## DATA EXCERPTS
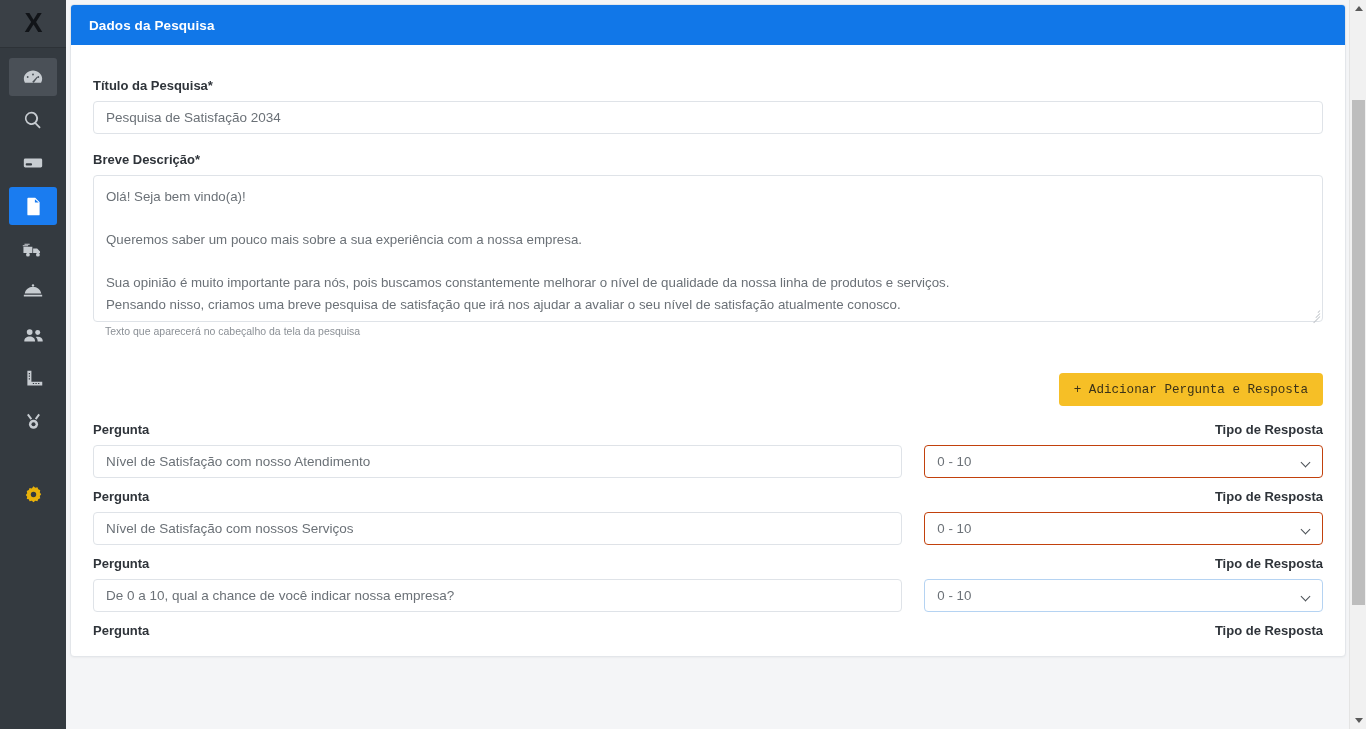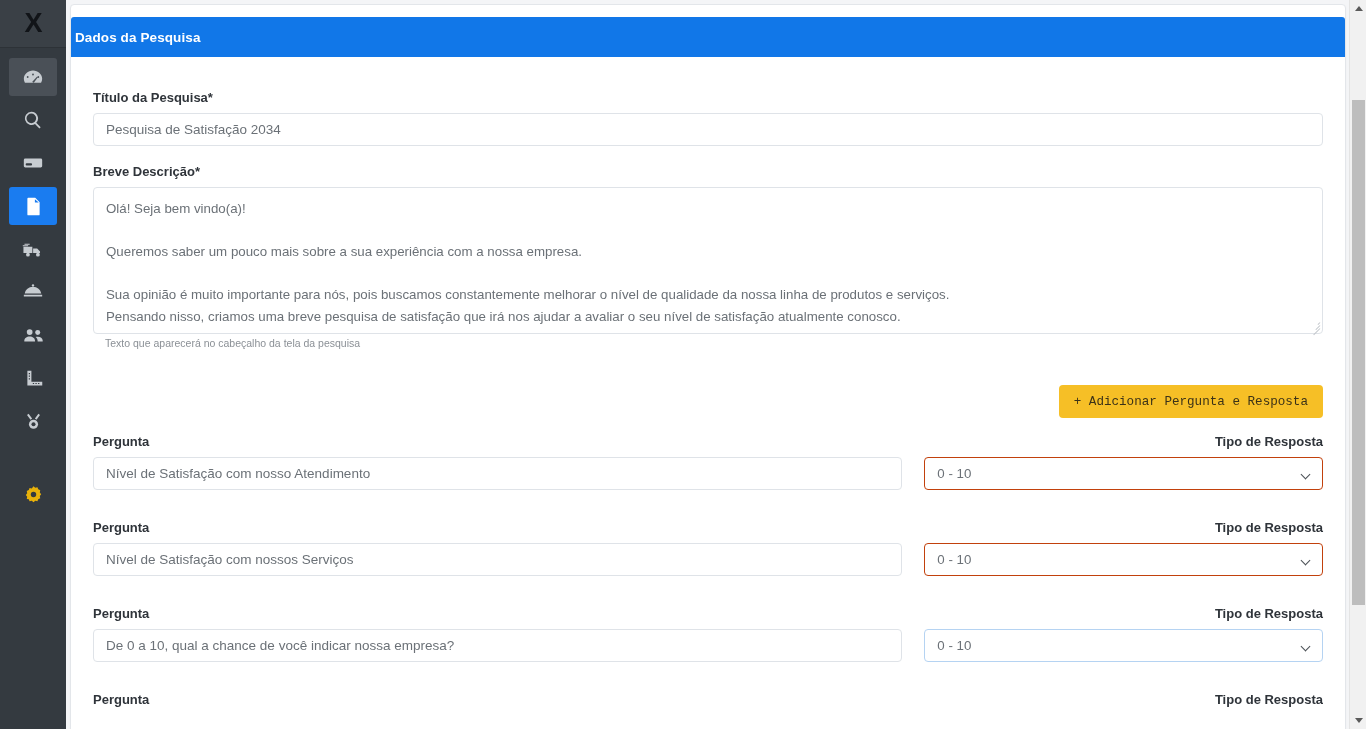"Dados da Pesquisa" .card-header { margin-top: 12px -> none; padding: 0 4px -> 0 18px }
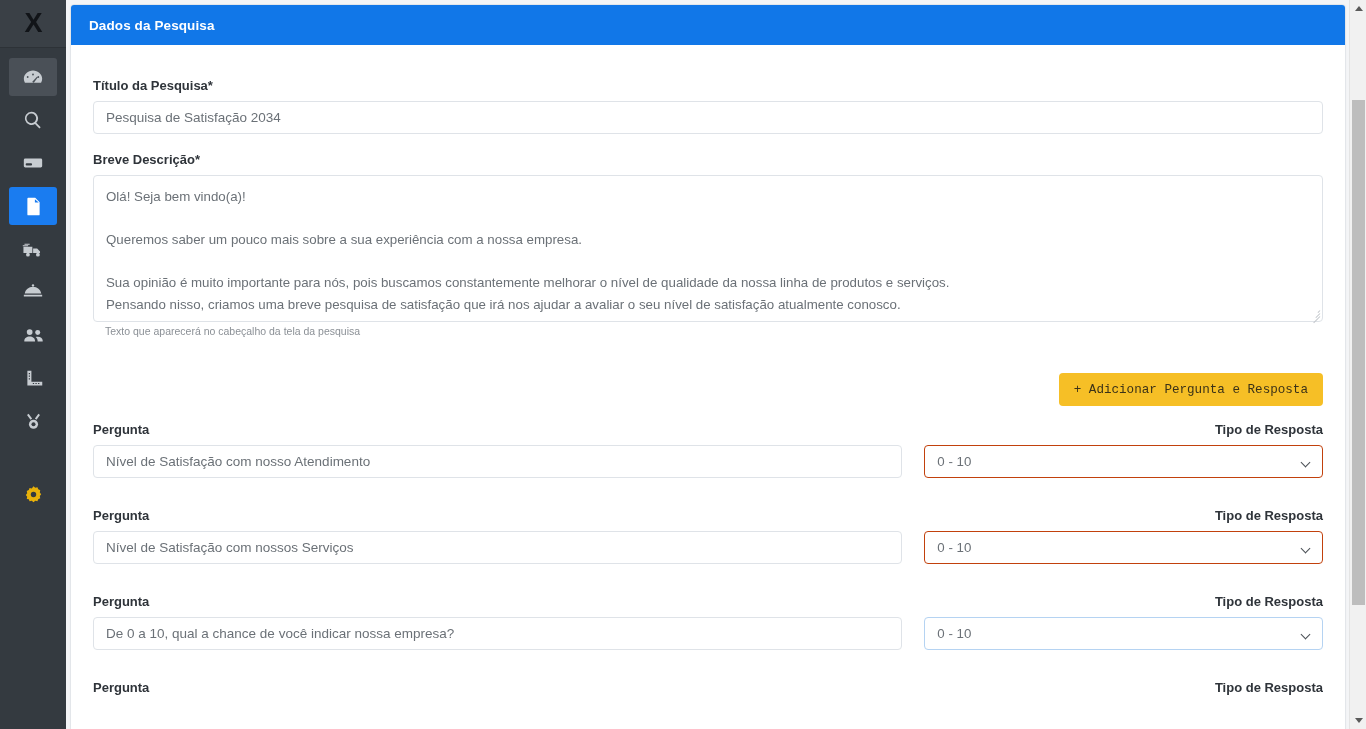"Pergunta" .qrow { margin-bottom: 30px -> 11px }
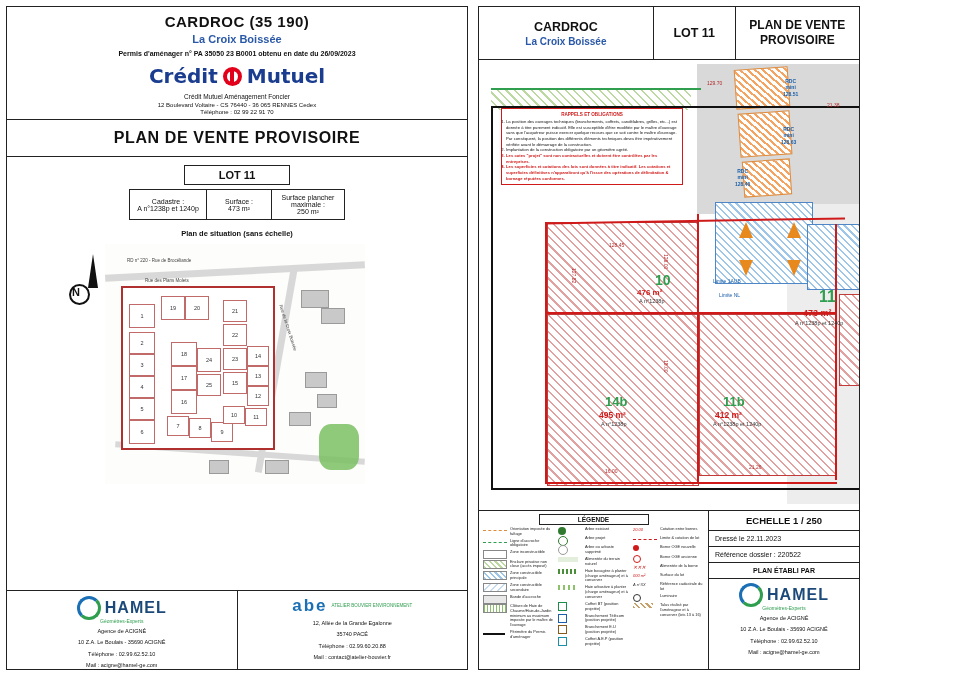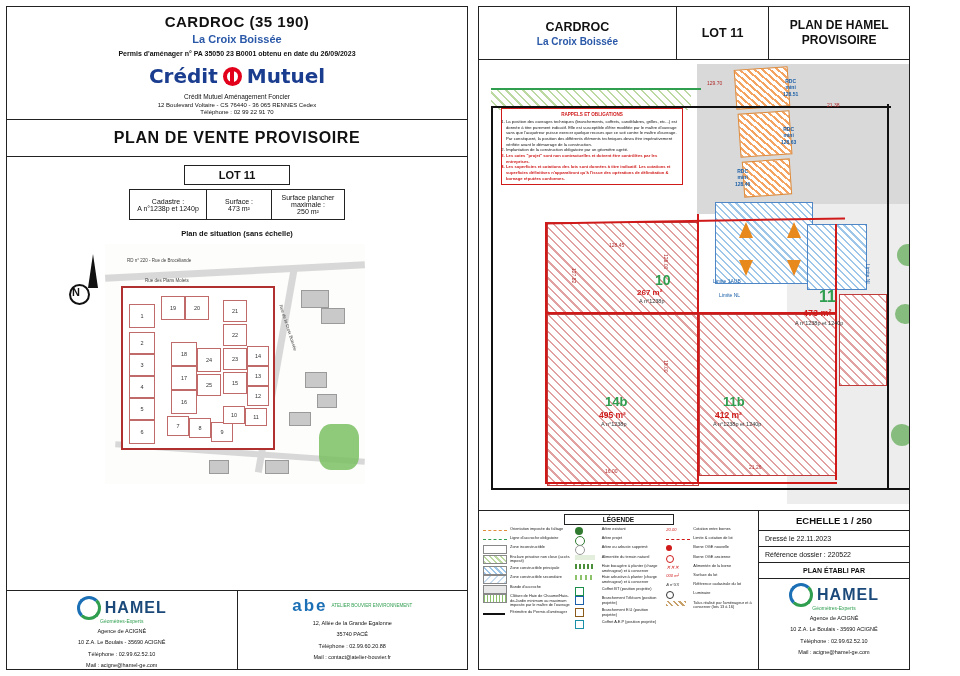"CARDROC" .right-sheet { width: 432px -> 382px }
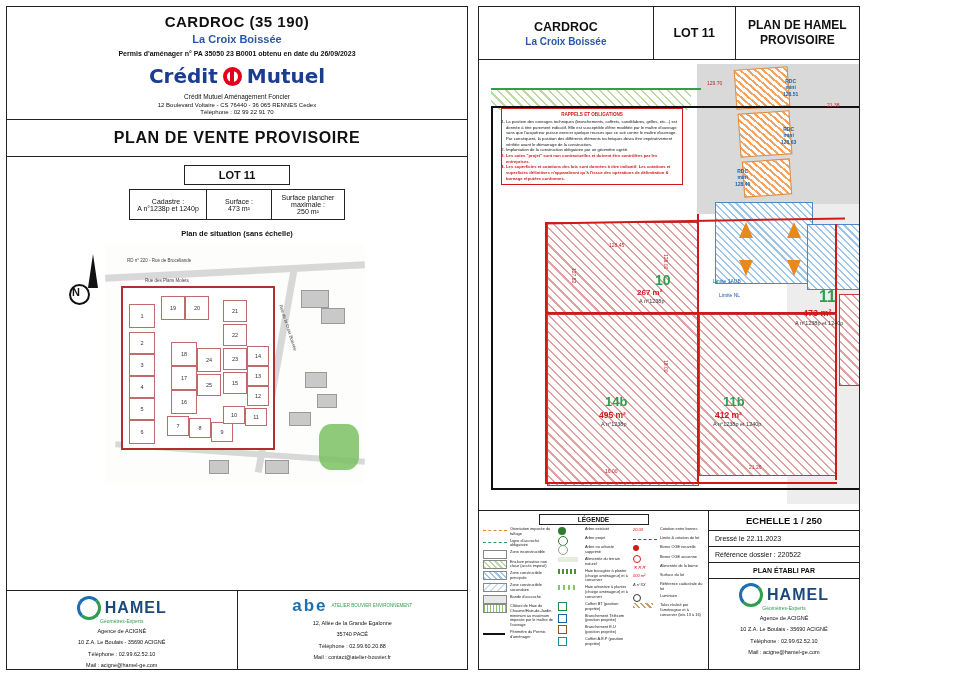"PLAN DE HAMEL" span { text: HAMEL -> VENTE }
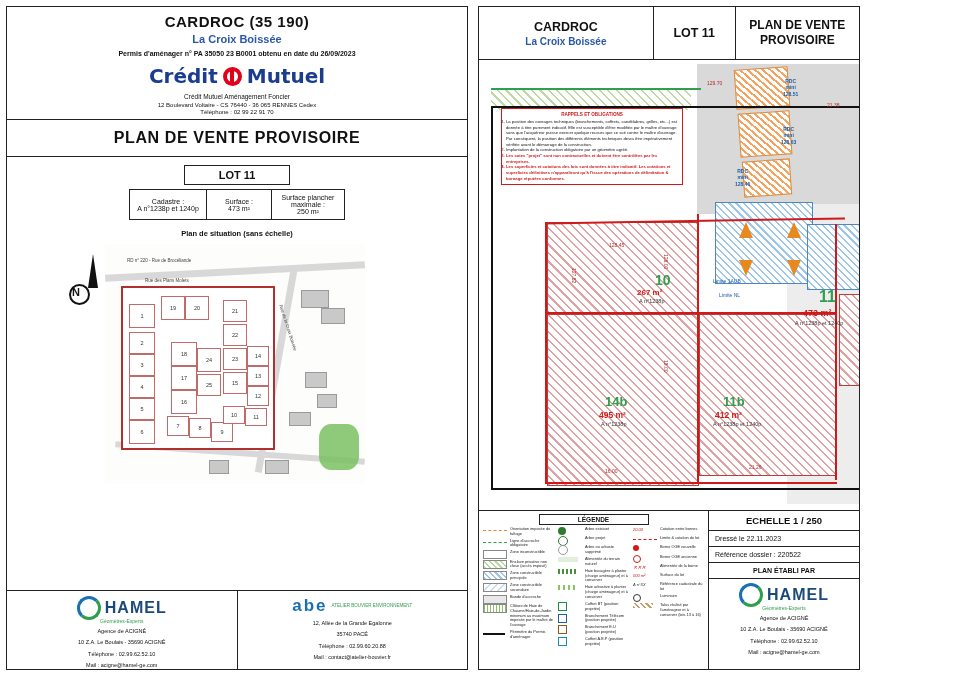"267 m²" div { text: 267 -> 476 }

## EXERCISE DETAILS
Starting with the line that has "margin-bottom: 30px ->" and ending with the last line of the records, retype every line exactly and only those lines. Do not include the pictures.

## EXERCISE RESPONSE
"Pergunta" .qrow { margin-bottom: 30px -> 11px }
"CARDROC" .right-sheet { width: 432px -> 382px }
"PLAN DE HAMEL" span { text: HAMEL -> VENTE }
"267 m²" div { text: 267 -> 476 }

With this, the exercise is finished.